According to the Wyoming State Library, over 4,200 patents have been issued to inventors here in the Cowboy State. Here's a look back at some of the greatest inventions in Wyoming history.

The first patent in the Territory of Wyoming was issued in 1870 to George Choate, who developed an improvement to shovel handles.

One of Wyoming's most infamous inventions was never patented. In 1892, James Julien created a more efficient way to execute criminals called the "hydraulic gallows". In 1903, notorious outlaw and bounty hunter Tom Horn was hung from a hydraulic gallow in Cheyenne.

In 1900, Myrtle Wallin became the first woman in Wyoming to receive a patent when she fashioned a new device for seamstresses called the "work holder".

Another Wyoming woman, Joan Sheridan, was one of our most prolific inventors, receiving over 20 patents for a variety of items including Christmas stockings.

Douglas Pederson was, arguably, Wyoming's greatest inventor. The gun-maker received 69 patents during his lifetime, including the "Pederson Device", which was an attachment secretly designed for Springfield rifles during World War I.
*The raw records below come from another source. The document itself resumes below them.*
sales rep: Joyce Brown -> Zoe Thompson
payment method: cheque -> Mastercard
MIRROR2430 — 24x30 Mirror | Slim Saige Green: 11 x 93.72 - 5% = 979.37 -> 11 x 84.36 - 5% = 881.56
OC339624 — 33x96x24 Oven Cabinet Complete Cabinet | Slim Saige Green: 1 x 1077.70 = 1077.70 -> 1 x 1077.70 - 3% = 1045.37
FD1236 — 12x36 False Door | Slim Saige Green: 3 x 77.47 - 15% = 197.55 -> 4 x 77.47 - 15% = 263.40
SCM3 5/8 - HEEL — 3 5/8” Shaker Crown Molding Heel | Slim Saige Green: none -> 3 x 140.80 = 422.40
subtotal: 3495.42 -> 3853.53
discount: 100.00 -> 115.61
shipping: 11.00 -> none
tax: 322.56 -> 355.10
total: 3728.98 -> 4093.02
Wyoming's most famous inventor was Buffalo Bill Cody. In 1916, just months before he died at the age of 70, Cody received a patent for a new horse bit mouthpiece.

While other Wyoming inventors have been more famous, or prolific, Elmer Lovejoy is credited with two of the Cowboy State's most important patents. After building Wyoming's first car, Lovejoy created a steering device that is still used by car makers today. Several years later, the Laramie native developed the first garage door opener.